▶ [Exercise objective] The answer should match the entries that follow exactly, except that no image appears in it.

Stored data
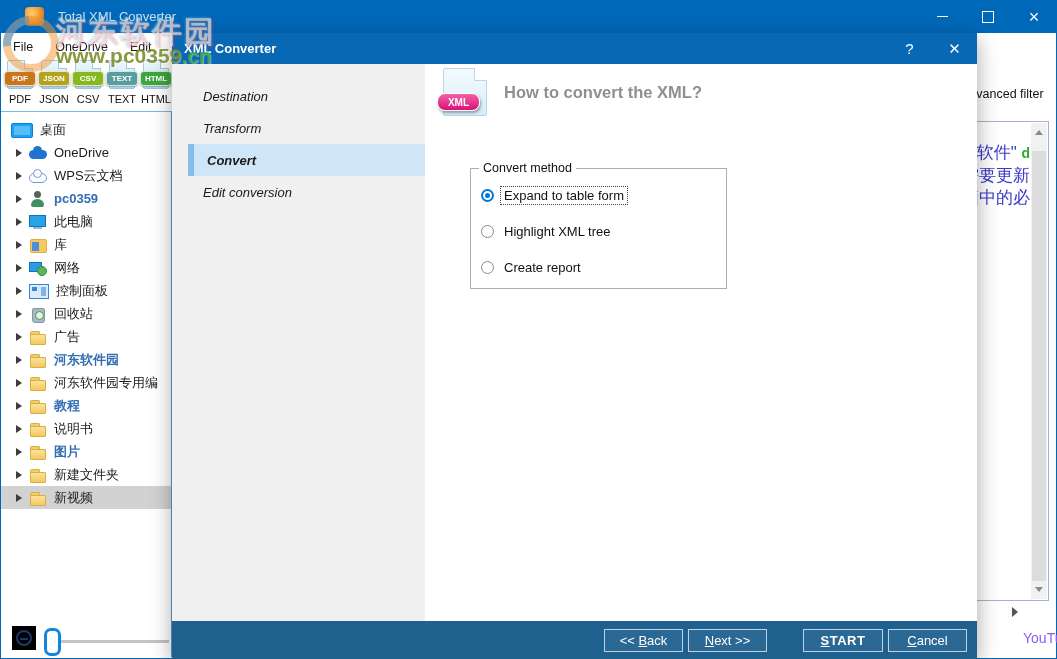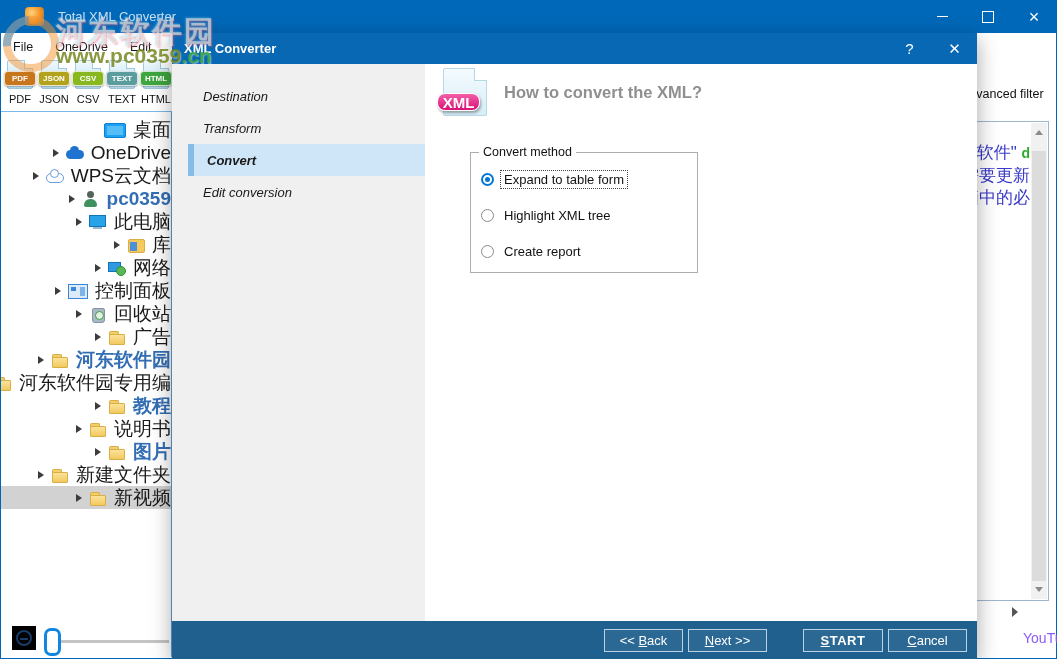--- a/index.html
+++ b/index.html
@@ -32,21 +32,21 @@
                   border-left:1px solid #9ec9e2;border-bottom:1px solid #9ec9e2;}
   .tb-badge{position:absolute;bottom:2px;left:-4px;right:-4px;height:13px;border-radius:4px;color:#fff;
             font-size:8px;font-weight:bold;display:flex;align-items:center;justify-content:center;
             border:1px solid rgba(255,255,255,.75);box-shadow:0 1px 2px rgba(0,0,0,.3);z-index:2;}
   .tb-label{font-size:11px;margin-top:4px;color:#111;}
 
   
   .tree{position:absolute;left:1px;top:111px;width:171px;height:509px;background:#fff;
         border-top:1px solid #7ab8e8;border-right:1px solid #5ba0d8;overflow:hidden;padding-top:6px;
         box-sizing:border-box;z-index:1;}
-  .trow{height:23px;display:flex;align-items:center;font-size:19px;color:#1a1a1a;justify-content:flex-end;}
+  .trow{height:23px;display:flex;align-items:center;font-size:13px;color:#1a1a1a;}
   .arrow{width:0;height:0;border-left:6px solid #3c3c3c;border-top:4px solid transparent;
          border-bottom:4px solid transparent;margin-left:15px;flex:none;}
   .ticon{width:18px;height:16px;position:relative;flex:none;margin-left:7px;}
   .trow.root .ticon{margin-left:10px;width:20px;}
   .tlabel{margin-left:7px;white-space:nowrap;}
   .trow.blue .tlabel{color:#336eb4;font-weight:bold;}
   .trow.selected{background:#d2d2d2;}
   .trow.selected .tlabel{font-weight:normal;}
 
   .ticon-desktop{background:#1da2f2;border:1px solid #0c7ed8;border-radius:2px;height:13px;top:1px;}
@@ -106,25 +106,25 @@
   .step{height:32px;display:flex;align-items:center;padding-left:31px;font-size:13px;color:#1a1a1a;position:relative;}
   .step.selected{margin-left:16px;padding-left:19px;background:#cfe6f8;font-weight:bold;}
   .step.selected::before{content:"";position:absolute;left:0;top:0;bottom:0;width:6px;background:#85bce8;}
 
   .dlg-header{position:absolute;left:271px;top:4px;display:flex;align-items:center;}
   .big-page{width:42px;height:46px;background:linear-gradient(#f4fbfe,#d7eef8);border:1px solid #b8d8e8;
             border-radius:2px;position:relative;flex:none;}
   .big-page::before{content:"";position:absolute;right:-1px;top:-1px;width:12px;height:12px;background:#fff;
                     border-left:1px solid #b8d8e8;border-bottom:1px solid #b8d8e8;}
   .big-badge{position:absolute;left:-7px;bottom:4px;width:41px;height:16px;border-radius:8px;color:#fff;
-             font-size:15px;font-weight:bold;display:flex;align-items:center;justify-content:center;
+             font-size:10px;font-weight:bold;display:flex;align-items:center;justify-content:center;
              background:linear-gradient(#f360a8,#d81178);border:1px solid #fff;box-shadow:1px 2px 3px rgba(0,0,0,.35);text-align:center;}
   .dlg-heading{margin-left:17px;font-size:16.5px;font-weight:bold;color:#8f8f8f;white-space:nowrap;}
 
-  .group-box{position:absolute;left:298px;top:88px;width:228px;height:121px;border:1px solid #adadad;
+  .group-box{position:absolute;left:298px;top:104px;width:257px;height:121px;border:1px solid #adadad;
              box-sizing:border-box;padding-top:8px;}
   .group-title{position:absolute;top:-8px;left:8px;background:#fff;padding:0 4px;font-size:12.5px;color:#111;}
   .option{height:36px;display:flex;align-items:center;}
   .radio{width:13px;height:13px;border:1px solid #8a8a8a;border-radius:50%;margin-left:10px;background:#fff;
          flex:none;position:relative;box-sizing:border-box;}
   .option.selected .radio{border:2px solid #0078d7;}
   .option.selected .radio::after{content:"";position:absolute;left:2px;top:2px;width:5px;height:5px;border-radius:50%;background:#0078d7;}
   .option-label{margin-left:7px;font-size:13px;color:#111;padding:1px 3px;white-space:nowrap;}
   .option.selected .option-label{outline:1px dotted #444;}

▶ [Solution to this problem]
--- a/index.html
+++ b/index.html
@@ -32,21 +32,21 @@
                   border-left:1px solid #9ec9e2;border-bottom:1px solid #9ec9e2;}
   .tb-badge{position:absolute;bottom:2px;left:-4px;right:-4px;height:13px;border-radius:4px;color:#fff;
             font-size:8px;font-weight:bold;display:flex;align-items:center;justify-content:center;
             border:1px solid rgba(255,255,255,.75);box-shadow:0 1px 2px rgba(0,0,0,.3);z-index:2;}
   .tb-label{font-size:11px;margin-top:4px;color:#111;}
 
   
   .tree{position:absolute;left:1px;top:111px;width:171px;height:509px;background:#fff;
         border-top:1px solid #7ab8e8;border-right:1px solid #5ba0d8;overflow:hidden;padding-top:6px;
         box-sizing:border-box;z-index:1;}
-  .trow{height:23px;display:flex;align-items:center;font-size:19px;color:#1a1a1a;justify-content:flex-end;}
+  .trow{height:23px;display:flex;align-items:center;font-size:13px;color:#1a1a1a;}
   .arrow{width:0;height:0;border-left:6px solid #3c3c3c;border-top:4px solid transparent;
          border-bottom:4px solid transparent;margin-left:15px;flex:none;}
   .ticon{width:18px;height:16px;position:relative;flex:none;margin-left:7px;}
   .trow.root .ticon{margin-left:10px;width:20px;}
   .tlabel{margin-left:7px;white-space:nowrap;}
   .trow.blue .tlabel{color:#336eb4;font-weight:bold;}
   .trow.selected{background:#d2d2d2;}
   .trow.selected .tlabel{font-weight:normal;}
 
   .ticon-desktop{background:#1da2f2;border:1px solid #0c7ed8;border-radius:2px;height:13px;top:1px;}
@@ -106,25 +106,25 @@
   .step{height:32px;display:flex;align-items:center;padding-left:31px;font-size:13px;color:#1a1a1a;position:relative;}
   .step.selected{margin-left:16px;padding-left:19px;background:#cfe6f8;font-weight:bold;}
   .step.selected::before{content:"";position:absolute;left:0;top:0;bottom:0;width:6px;background:#85bce8;}
 
   .dlg-header{position:absolute;left:271px;top:4px;display:flex;align-items:center;}
   .big-page{width:42px;height:46px;background:linear-gradient(#f4fbfe,#d7eef8);border:1px solid #b8d8e8;
             border-radius:2px;position:relative;flex:none;}
   .big-page::before{content:"";position:absolute;right:-1px;top:-1px;width:12px;height:12px;background:#fff;
                     border-left:1px solid #b8d8e8;border-bottom:1px solid #b8d8e8;}
   .big-badge{position:absolute;left:-7px;bottom:4px;width:41px;height:16px;border-radius:8px;color:#fff;
-             font-size:15px;font-weight:bold;display:flex;align-items:center;justify-content:center;
+             font-size:10px;font-weight:bold;display:flex;align-items:center;justify-content:center;
              background:linear-gradient(#f360a8,#d81178);border:1px solid #fff;box-shadow:1px 2px 3px rgba(0,0,0,.35);text-align:center;}
   .dlg-heading{margin-left:17px;font-size:16.5px;font-weight:bold;color:#8f8f8f;white-space:nowrap;}
 
-  .group-box{position:absolute;left:298px;top:88px;width:228px;height:121px;border:1px solid #adadad;
+  .group-box{position:absolute;left:298px;top:104px;width:257px;height:121px;border:1px solid #adadad;
              box-sizing:border-box;padding-top:8px;}
   .group-title{position:absolute;top:-8px;left:8px;background:#fff;padding:0 4px;font-size:12.5px;color:#111;}
   .option{height:36px;display:flex;align-items:center;}
   .radio{width:13px;height:13px;border:1px solid #8a8a8a;border-radius:50%;margin-left:10px;background:#fff;
          flex:none;position:relative;box-sizing:border-box;}
   .option.selected .radio{border:2px solid #0078d7;}
   .option.selected .radio::after{content:"";position:absolute;left:2px;top:2px;width:5px;height:5px;border-radius:50%;background:#0078d7;}
   .option-label{margin-left:7px;font-size:13px;color:#111;padding:1px 3px;white-space:nowrap;}
   .option.selected .option-label{outline:1px dotted #444;}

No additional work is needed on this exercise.